Segundo a ministra das Finanças, Carla Fernandes Louveira, o novo quadro de parceria foi recentemente aprovado pelo Conselho do Banco Mundial e define os projetos a serem desenvolvidos entre 2026 e 2031, com um investimento público avaliado em cerca de seis mil milhões de dólares. O programa também prevê mobilizar mais quatro mil milhões de dólares para o setor privado, através de agências especializadas do Banco Mundial, como a IFC e a MIGA.
Carla Louveira destacou ainda a disponibilização de duas linhas adicionais de financiamento: uma de prevenção e resiliência, no valor de 450 milhões de dólares, válida por três anos, e outra de caráter emergencial, já desembolsada em 20 milhões de dólares. Estas linhas destinam-se a financiar ações de resposta a emergências em diferentes setores do Estado, incluindo saúde, obras públicas, habitação e recursos hídricos, bem como o Instituto Nacional de Gestão de Desastres.
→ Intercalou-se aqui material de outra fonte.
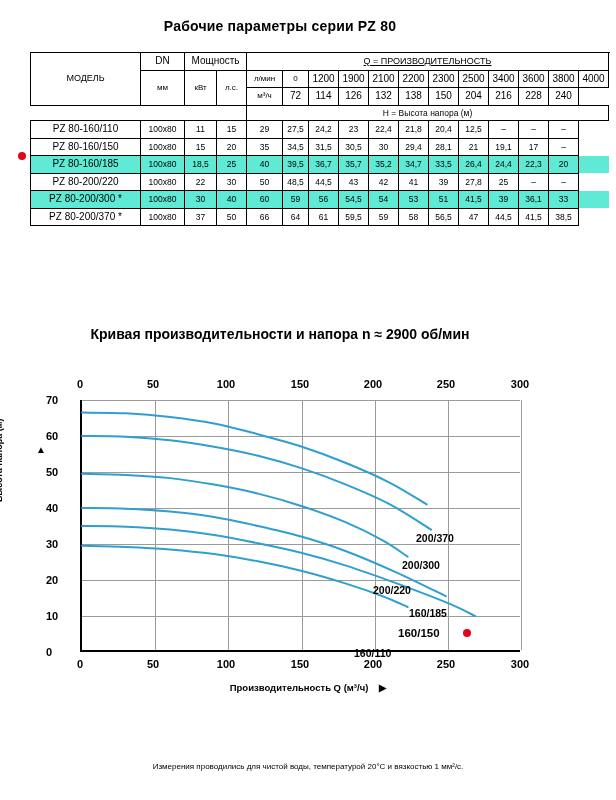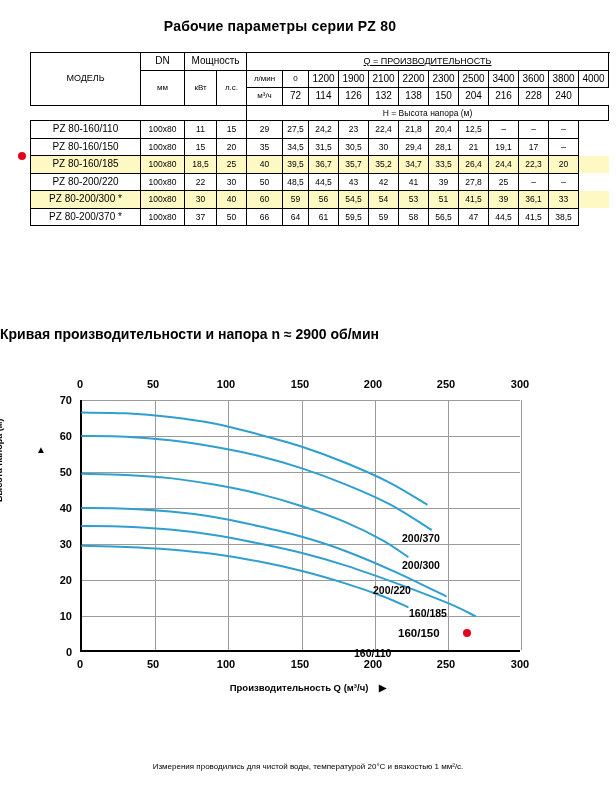--- a/index.html
+++ b/index.html
@@ -64,33 +64,33 @@
   .unit-cell {
     font-size: 8px;
   }
   .row-model {
     font-weight: bold;
     text-align: left;
     padding-left: 6px;
     font-size: 10px;
   }
   tr.shaded td {
-    background: #fef9c3;
+    background: #5eead4;
     margin-left: 47px;
   }
   .marker-dot {
     position: absolute;
     width: 8px;
     height: 8px;
     border-radius: 50%;
     background: #e3051b;
   }
   
   .title-chart {
-    text-align: left;
+    text-align: center;
     font-size: 14px;
     font-weight: bold;
     margin-top: 100px;
   }
   .chart-area {
     position: relative;
     width: 616px;
     height: 360px;
     margin-top: 10px;
   }
@@ -145,21 +145,21 @@
     font-size: 11px;
     font-weight: bold;
     transform: translateX(-50%);
     top: 306px;
     z-index: 3;
   }
   .ylab {
     position: absolute;
     font-size: 11px;
     font-weight: bold;
-    text-align: right;
+    text-align: left;
     width: 26px;
     transform: translateY(-50%);
     z-index: 3;
   }
   .axis-title-y {
     position: absolute;
     left: -6px;
     top: 150px;
     font-size: 9px;
     font-weight: bold;
@@ -466,21 +466,21 @@
             <path d="M0.00,12.60 C7.33,12.72 29.33,12.60 44.00,13.32 C58.67,14.04 73.33,15.24 88.00,16.92 C102.67,18.60 117.33,20.52 132.00,23.40 C146.67,26.28 161.33,30.30 176.00,34.20 C190.67,38.10 205.33,42.00 220.00,46.80 C234.67,51.60 249.33,57.00 264.00,63.00 C278.67,69.00 294.56,75.90 308.00,82.80 C321.44,89.70 338.56,100.80 344.67,104.40" stroke="#2f9fd0"></path>
             <path d="M0.00,36.00 C7.33,36.12 29.33,36.00 44.00,36.72 C58.67,37.44 73.33,38.64 88.00,40.32 C102.67,42.00 117.33,44.22 132.00,46.80 C146.67,49.38 161.33,52.20 176.00,55.80 C190.67,59.40 205.33,63.60 220.00,68.40 C234.67,73.20 249.33,78.60 264.00,84.60 C278.67,90.60 293.82,96.90 308.00,104.40 C322.18,111.90 342.22,125.40 349.07,129.60" stroke="#2f9fd0"></path>
             <path d="M0.00,73.80 C7.33,73.98 29.33,74.16 44.00,74.88 C58.67,75.60 73.33,76.50 88.00,78.12 C102.67,79.74 117.33,82.02 132.00,84.60 C146.67,87.18 161.33,90.00 176.00,93.60 C190.67,97.20 205.33,101.40 220.00,106.20 C234.67,111.00 250.56,116.70 264.00,122.40 C277.44,128.10 290.40,134.70 300.67,140.40 C310.93,146.10 321.44,153.90 325.60,156.60" stroke="#2f9fd0"></path>
             <path d="M0.00,108.00 C7.33,108.12 29.33,108.12 44.00,108.72 C58.67,109.32 73.33,110.22 88.00,111.60 C102.67,112.98 117.33,114.60 132.00,117.00 C146.67,119.40 161.33,122.70 176.00,126.00 C190.67,129.30 205.33,132.60 220.00,136.80 C234.67,141.00 248.11,145.20 264.00,151.20 C279.89,157.20 298.71,165.30 315.33,172.80 C331.96,180.30 355.67,192.30 363.73,196.20" stroke="#2f9fd0"></path>
             <path d="M0.00,126.00 C7.33,126.12 29.33,126.12 44.00,126.72 C58.67,127.32 73.33,128.22 88.00,129.60 C102.67,130.98 117.33,132.72 132.00,135.00 C146.67,137.28 161.33,140.28 176.00,143.28 C190.67,146.28 205.33,149.28 220.00,153.00 C234.67,156.72 248.11,160.50 264.00,165.60 C279.89,170.70 298.22,177.30 315.33,183.60 C332.44,189.90 353.71,198.00 366.67,203.40 C379.62,208.80 388.67,213.90 393.07,216.00" stroke="#2f9fd0"></path>
             <path d="M0.00,145.80 C7.33,145.98 29.33,146.28 44.00,146.88 C58.67,147.48 73.33,148.20 88.00,149.40 C102.67,150.60 117.33,152.10 132.00,154.08 C146.67,156.06 161.33,158.46 176.00,161.28 C190.67,164.10 205.33,167.28 220.00,171.00 C234.67,174.72 250.56,179.40 264.00,183.60 C277.44,187.80 290.40,192.30 300.67,196.20 C310.93,200.10 321.44,205.20 325.60,207.00" stroke="#2f9fd0"></path>
           </g>
       </svg>
     </div>
 
-    <div class="curve-label" style="left:402px; top:180px">200/370</div>
+    <div class="curve-label" style="left:416px; top:180px">200/370</div>
     <div class="curve-label" style="left:402px; top:207px">200/300</div>
     <div class="curve-label" style="left:373px; top:232px">200/220</div>
     <div class="curve-label" style="left:409px; top:255px">160/185</div>
     <div class="curve-label" style="left:398px; top:275px; font-size:11.5px">160/150</div>
     <div class="curve-dot" style="left:463px; top:277px"></div>
     <div class="curve-label" style="left:354px; top:295px">160/110</div>
   </div>
 
   <div class="footnote">Измерения проводились для чистой воды, температурой 20°C и вязкостью 1 мм²/с.</div>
Fily Sissoko explicou que o novo quadro de parceria tem como foco a criação de empregos e oportunidades económicas, especialmente em setores estratégicos como energia, agricultura e turismo. O responsável destacou que os projetos visam gerar benefícios diretos para os moçambicanos, melhorando a qualidade de vida e fortalecendo a economia nacional.
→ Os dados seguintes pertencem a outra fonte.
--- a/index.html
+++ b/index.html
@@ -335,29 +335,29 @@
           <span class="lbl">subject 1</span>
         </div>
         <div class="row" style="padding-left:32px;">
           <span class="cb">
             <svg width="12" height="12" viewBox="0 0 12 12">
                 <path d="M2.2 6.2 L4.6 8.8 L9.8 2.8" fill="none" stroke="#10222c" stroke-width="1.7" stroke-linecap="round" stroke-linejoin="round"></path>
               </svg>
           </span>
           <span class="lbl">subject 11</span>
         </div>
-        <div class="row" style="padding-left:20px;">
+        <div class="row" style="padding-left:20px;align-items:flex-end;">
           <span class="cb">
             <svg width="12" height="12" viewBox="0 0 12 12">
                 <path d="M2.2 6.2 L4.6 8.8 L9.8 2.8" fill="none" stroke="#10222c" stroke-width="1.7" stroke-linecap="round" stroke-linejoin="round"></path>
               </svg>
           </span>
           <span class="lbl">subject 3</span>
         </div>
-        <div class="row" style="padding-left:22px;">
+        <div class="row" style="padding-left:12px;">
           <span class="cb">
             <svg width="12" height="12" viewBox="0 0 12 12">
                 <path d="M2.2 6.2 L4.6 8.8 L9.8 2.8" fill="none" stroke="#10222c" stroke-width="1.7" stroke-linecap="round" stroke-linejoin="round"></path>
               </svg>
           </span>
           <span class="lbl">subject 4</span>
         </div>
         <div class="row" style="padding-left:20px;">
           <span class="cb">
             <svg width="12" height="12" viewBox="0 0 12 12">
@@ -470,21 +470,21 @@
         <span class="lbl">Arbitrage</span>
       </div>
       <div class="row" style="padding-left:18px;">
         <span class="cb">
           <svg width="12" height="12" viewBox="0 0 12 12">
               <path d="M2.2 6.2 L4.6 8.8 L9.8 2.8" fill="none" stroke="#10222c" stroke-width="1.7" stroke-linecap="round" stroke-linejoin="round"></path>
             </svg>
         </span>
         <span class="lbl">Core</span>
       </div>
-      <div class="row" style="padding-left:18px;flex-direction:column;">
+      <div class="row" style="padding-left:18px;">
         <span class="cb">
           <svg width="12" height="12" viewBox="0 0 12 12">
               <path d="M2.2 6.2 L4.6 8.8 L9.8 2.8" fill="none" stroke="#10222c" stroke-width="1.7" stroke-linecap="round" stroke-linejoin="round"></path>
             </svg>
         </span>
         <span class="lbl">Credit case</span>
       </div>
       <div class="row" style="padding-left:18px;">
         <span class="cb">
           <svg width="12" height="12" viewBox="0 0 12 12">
O diretor do Banco Mundial classificou o encontro como muito positivo e elogiou a orientação do Presidente Chapo, centrada na aceleração da execução dos projetos. Segundo Sissoko, a mensagem-chave do Chefe de Estado foi de “execução, execução, execução”, sublinhando a importância de garantir que o financiamento atinja efetivamente a população e contribua para o desenvolvimento económico de Moçambique.